Adaptasi Bahasa: Kunci Sukses Perawat Indonesia dalam Merawat Lansia di Jepang
Bahasa seringkali menjadi penghalang utama bagi Pekerja Migran Indonesia (PMI) yang bekerja di Jepang, terutama bagi mereka yang berprofesi sebagai perawat lansia atau kaigo. Kompleksitas tidak hanya terletak pada bahasa Jepang standar, tetapi juga pada dialek lokal yang digunakan oleh para lansia.
Agsia Inas Julietta, seorang perawat lansia berusia 25 tahun yang bekerja di Prefektur Nara, mengakui bahwa kendala bahasa masih menjadi tantangan sehari-harinya, meskipun ia telah bekerja di sana selama lebih dari satu tahun. Ia mengungkapkan bahwa kesulitan terbesar muncul saat berkomunikasi dengan staf yang lebih tua, yang cenderung menggunakan dialek daerah mereka.
"Sampai sekarang, saya masih kesulitan memahami bahasa yang digunakan oleh staf yang lebih tua. Kalau dengan yang lebih muda, biasanya masih bisa nyambung," ujar Agsia. Kesulitan ini terutama disebabkan oleh penggunaan kansai-ben, dialek khas wilayah Kansai yang meliputi Prefektur Shiga, Kyoto, Hyogo, Osaka, Nara, Mie, dan Wakayama. Para lansia di wilayah ini seringkali menggunakan kansai-ben dalam percakapan sehari-hari mereka.
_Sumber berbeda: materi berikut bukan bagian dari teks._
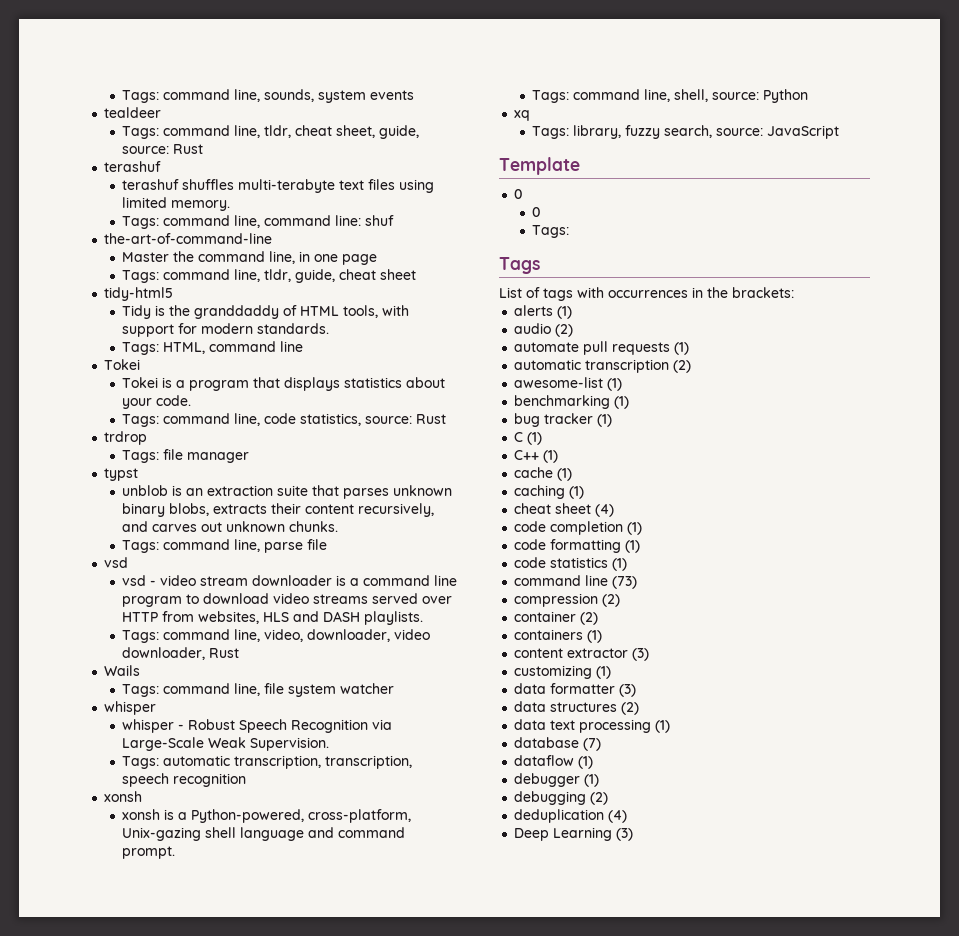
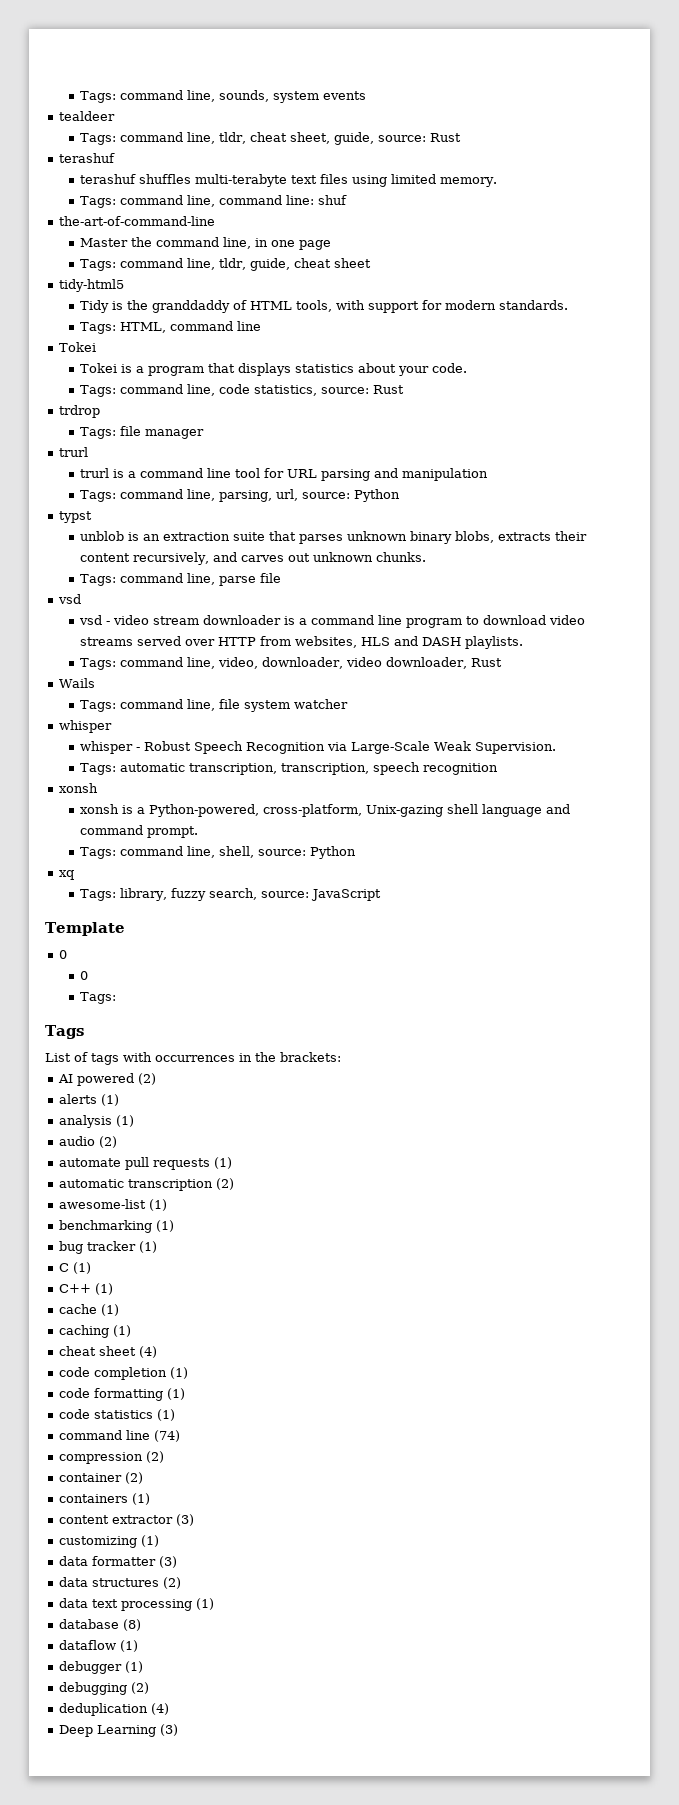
  Tags: file manager
+ trurl
+ trurl is a command line tool for URL parsing and manipulation
+ Tags: command line, parsing, url, source: Python
+ AI powered (2)
+ analysis (1)
- command line (73)
+ command line (74)
- database (7)
+ database (8)

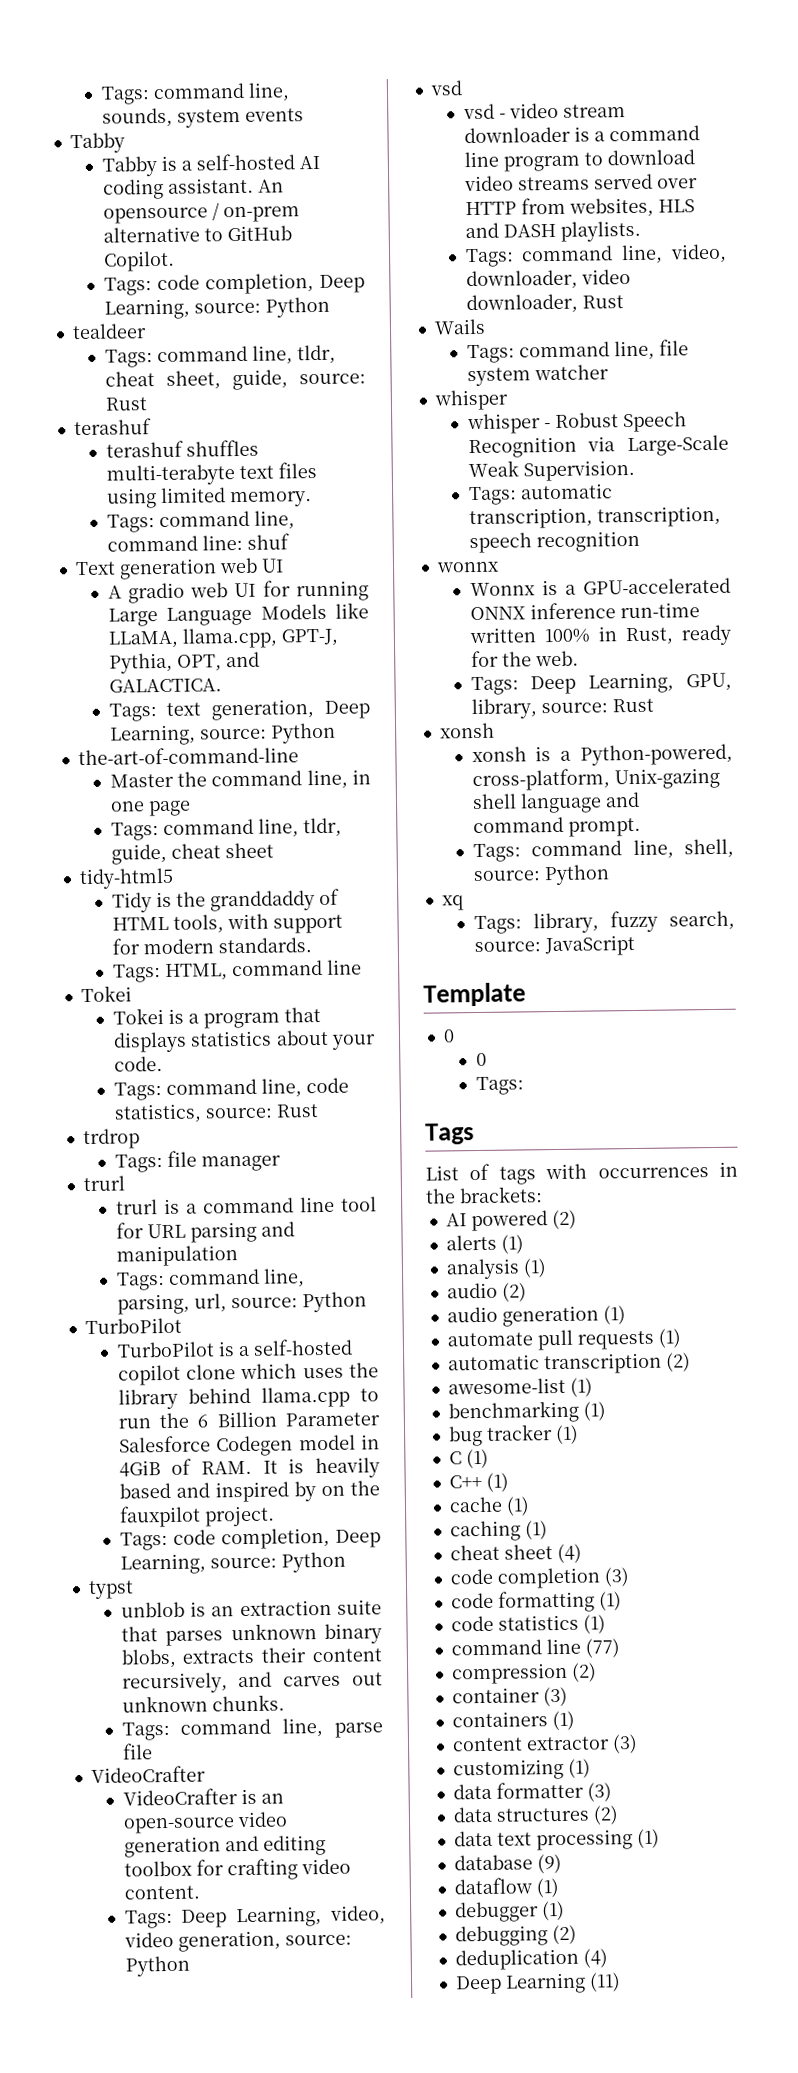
  Tags: command line, sounds, system events
+ Tabby
+ Tabby is a self-hosted AI coding assistant. An opensource / on-prem alternative to GitHub Copilot.
+ Tags: code completion, Deep Learning, source: Python
+ Text generation web UI
+ A gradio web UI for running Large Language Models like LLaMA, llama.cpp, GPT-J, Pythia, OPT, and GALACTICA.
+ Tags: text generation, Deep Learning, source: Python
  Tags: command line, parsing, url, source: Python
+ TurboPilot
+ TurboPilot is a self-hosted copilot clone which uses the library behind llama.cpp to run the 6 Billion Parameter Salesforce Codegen model in 4GiB of RAM. It is heavily based and inspired by on the fauxpilot project.
+ Tags: code completion, Deep Learning, source: Python
  Tags: command line, parse file
+ VideoCrafter
+ VideoCrafter is an open-source video generation and editing toolbox for crafting video content.
+ Tags: Deep Learning, video, video generation, source: Python
+ wonnx
+ Wonnx is a GPU-accelerated ONNX inference run-time written 100% in Rust, ready for the web.
+ Tags: Deep Learning, GPU, library, source: Rust
+ audio generation (1)
- code completion (1)
+ code completion (3)
- command line (74)
+ command line (77)
- container (2)
+ container (3)
- database (8)
+ database (9)
- Deep Learning (3)
+ Deep Learning (11)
Meski menghadapi tantangan bahasa, Agsia merasa bersyukur atas penerimaan dan pengertian yang ditunjukkan oleh staf dan penghuni panti disabilitas tempat ia bekerja. Mereka memahami bahwa ia adalah tenaga kerja asing dan berusaha untuk memaklumi perbedaan yang ada. "Mereka paham kalau kita gaijin, maksudnya orang asing. Jadi, mereka sangat memaklumi," jelasnya.
Untuk mengatasi kendala bahasa, Agsia secara aktif berusaha mempelajari kosakata baru saat berinteraksi dengan para lansia. Ia menyadari bahwa komunikasi, meskipun tidak selalu lancar, merupakan kunci untuk membangun hubungan yang dekat dengan mereka. "Saya berusaha untuk terus berkomunikasi dengan mereka, meskipun kadang-kadang tidak nyambung," kata Agsia.
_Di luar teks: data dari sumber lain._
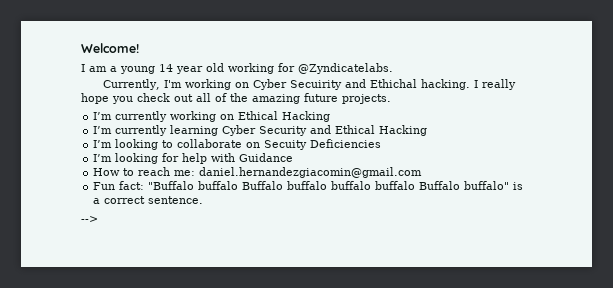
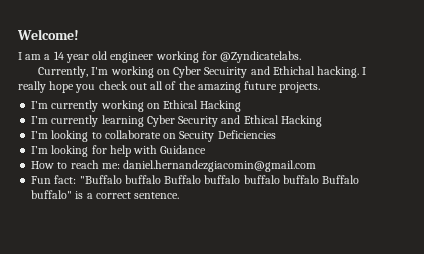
- I am a young 14 year old working for @Zyndicatelabs.
+ I am a 14 year old engineer working for @Zyndicatelabs.
- -->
Persyaratan untuk bekerja sebagai kaigo di Jepang dengan visa Tokutei Ginou atau Specified Skilled Worker (SSW) mencakup kemampuan berbahasa Jepang setara dengan level JLPT N4. Sebelum berangkat ke Jepang, para perawat lansia umumnya diwajibkan mengikuti pelatihan bahasa Jepang selama enam bulan di Indonesia. Setelah tiba di Jepang, mereka juga harus mengikuti pelatihan keterampilan selama enam bulan untuk memenuhi syarat sebagai perawat yang kompeten.
Upaya adaptasi bahasa yang dilakukan oleh Agsia dan PMI lainnya menunjukkan komitmen mereka untuk memberikan pelayanan terbaik kepada para lansia di Jepang. Meskipun dialek lokal menjadi tantangan tersendiri, semangat untuk belajar dan berinteraksi menjadi kunci keberhasilan mereka dalam menjalankan tugas mulia ini.
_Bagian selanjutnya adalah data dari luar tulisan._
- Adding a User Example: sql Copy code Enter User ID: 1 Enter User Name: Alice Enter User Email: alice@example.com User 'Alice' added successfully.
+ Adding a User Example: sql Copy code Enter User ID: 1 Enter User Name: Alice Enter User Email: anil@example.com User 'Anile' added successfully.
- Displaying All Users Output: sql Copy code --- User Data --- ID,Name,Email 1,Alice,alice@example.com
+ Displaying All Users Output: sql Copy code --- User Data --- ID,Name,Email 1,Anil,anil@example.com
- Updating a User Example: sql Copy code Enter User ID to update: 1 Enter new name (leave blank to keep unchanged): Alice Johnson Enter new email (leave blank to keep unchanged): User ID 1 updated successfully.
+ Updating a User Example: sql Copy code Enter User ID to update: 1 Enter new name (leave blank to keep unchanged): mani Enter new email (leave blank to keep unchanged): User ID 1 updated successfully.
Berikut adalah beberapa poin penting terkait dengan adaptasi bahasa dan profesi perawat lansia di Jepang:
- Tantangan Bahasa: Dialek lokal, khususnya kansai-ben, menjadi kendala bagi PMI.
- Penerimaan dan Pengertian: Staf dan penghuni panti memahami perbedaan budaya dan bahasa PMI.
- Upaya Adaptasi: PMI aktif mempelajari kosakata baru dan berusaha berkomunikasi.
- Persyaratan Kerja: Kemampuan bahasa Jepang level JLPT N4 dan pelatihan keterampilan.
- Visa Tokutei Ginou (SSW): Jalur legal untuk bekerja sebagai perawat lansia di Jepang.
Adaptasi bahasa dan budaya menjadi faktor krusial bagi kesuksesan PMI dalam memberikan pelayanan berkualitas di sektor perawatan lansia di Jepang.